We've tested the performance of the sort using in total 1M documents and 2000 bit feature vectors. The tests were run on a single node cluster, with the number of shards equal to 1 and zero replicated shards. The mean execution time based on 100 query executions equals to 350ms. Unfortunately, we are not satisfied with this performance, but instead of seek to execute the query bellow the set threshold of 100ms. Hence, my questions are:

  1. How can the entire sort process be further optimized using the current implementation?
  2. Another possible solution would be implementing a TwoPhaseIterator, which would first approximate the matches using 64 bit feature vectors, and verify these using 2000 bit feature vectors. Does ElasticSearch support this kind of extensions, if yes, any documentation or examples?

(Ryan Ernst) #2

Can you share the source of your plugin? There are some traps in the scripting API which you may be hitting. Note that the scripting API is reworked with 5.6/6.0, which can help make these a bit more efficient.


(Dominik Safaric) #3

@rjernst Unfortunately I can't share the entire source code of the plugin, hence I'm attaching the LeafSearchScript only. But, the plugin is fully compliant with the newest API changes. That is, the ScriptPlugin instance instantiates a ScriptEngineService, the ScriptEngineService compiles the target script, and reuses it upon search. Then, the SearchScript instance implementing the getLeafSearchScript instantiates an instance of a LeafSearchScript.
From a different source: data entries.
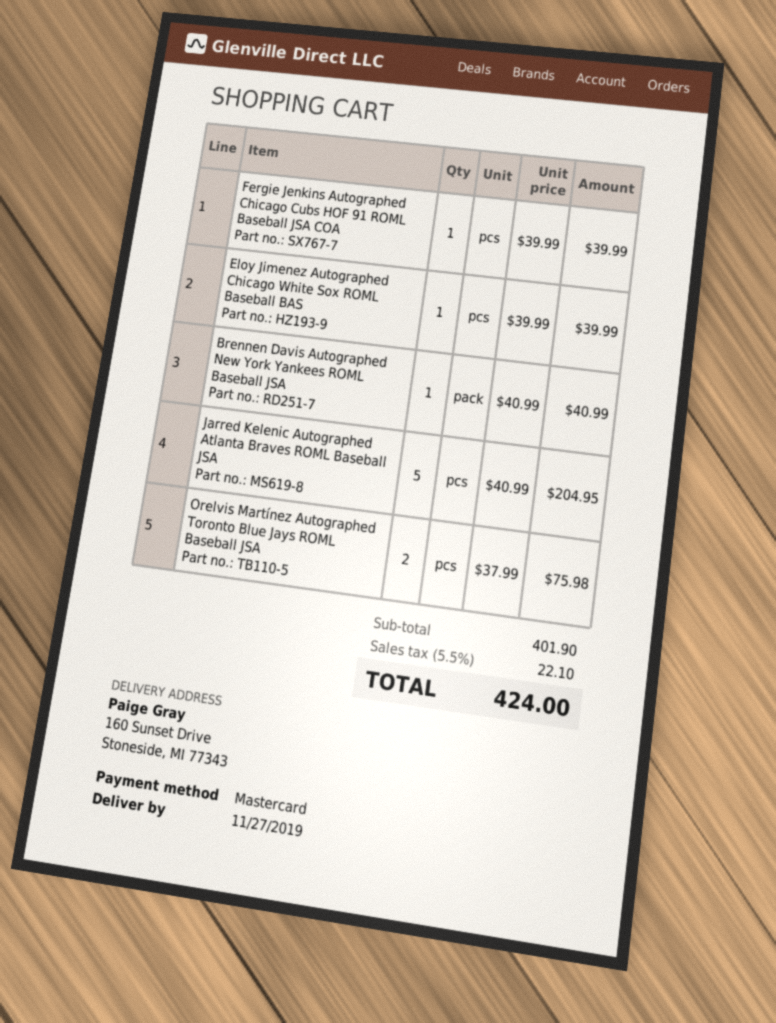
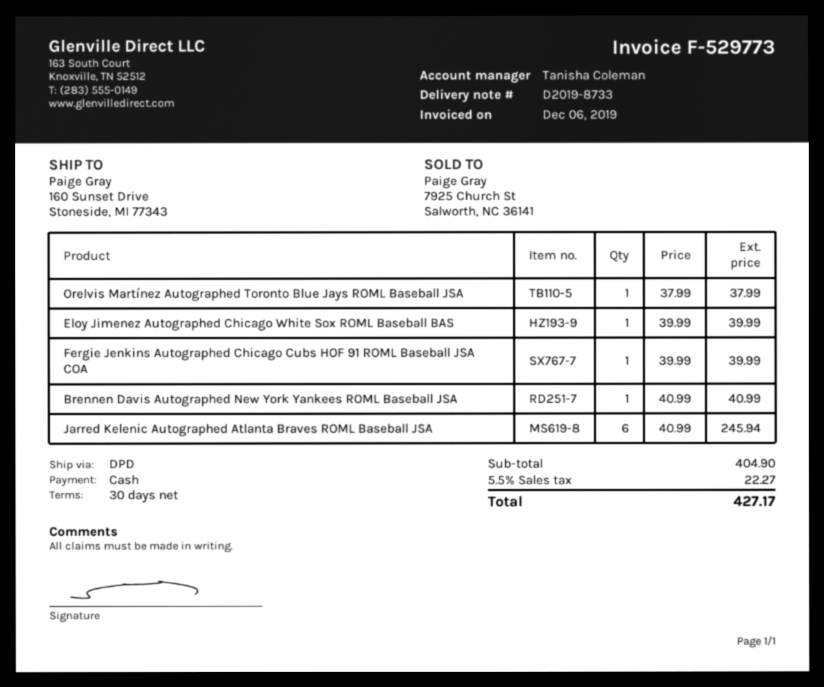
payment method: Mastercard -> cash
Jarred Kelenic Autographed Atlanta Braves ROML Baseball JSA: 5 x 40.99 = 204.95 -> 6 x 40.99 = 245.94
Orelvis Martínez Autographed Toronto Blue Jays ROML Baseball JSA: 2 x 37.99 = 75.98 -> 1 x 37.99 = 37.99
subtotal: 401.90 -> 404.90
tax: 5.5% = 22.10 -> 5.5% = 22.27
total: 424.00 -> 427.17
final class LeafSearchScript implements org.elasticsearch.script.LeafSearchScript {

        private final LeafSearchLookup leafSearchLookup;

        public LeafSearchScript(LeafSearchLookup lookup) {
            this.leafSearchLookup = lookup;
        }

        @Override
        public void setDocument(int doc) {
            if (this.leafSearchLookup == null) {
                throw new NullPointerException();
            }
            else {
                this.leafSearchLookup.setDocument(doc);
            }
        }

        @Override
        public double runAsDouble() {
            return this.runAsLong();
        }

        @Override
        public long runAsLong() {
            LeafDocLookup doc = leafSearchLookup.doc();
            if (doc == null) {
                throw new NullPointerException();
            }
            BytesRef bytesRef = ((ScriptDocValues.BytesRefs)doc.get(field)).getValue();
            if (bytes.length != bytesRef.length) {
                return -1;
            }
            long distance = 0;
            for (int i=0;i<bytes.length;i++) {
                distance+=Integer.bitCount(0xff & (bytes[i] ^ bytesRef.bytes[i]));
            }
            return distance;
        }
    }

(Ryan Ernst) #4

Have you considered casting the bytes into a long 4 or 8 at a time (eg using ByteBuffer)? Then you can do the xor on longs/ints, and so you do less bit ops? That would be more efficient if you padded your bytesref/bytes param to be multiples of 4 or 8.


(Dominik Safaric) #5

Because wrapping a byte array into a ByteBuffer would slow down the computation, and secondly because I am dealing with arrays comprised of 250 bytes, hence the value would be out of range.


(system) #6

This topic was automatically closed 28 days after the last reply. New replies are no longer allowed.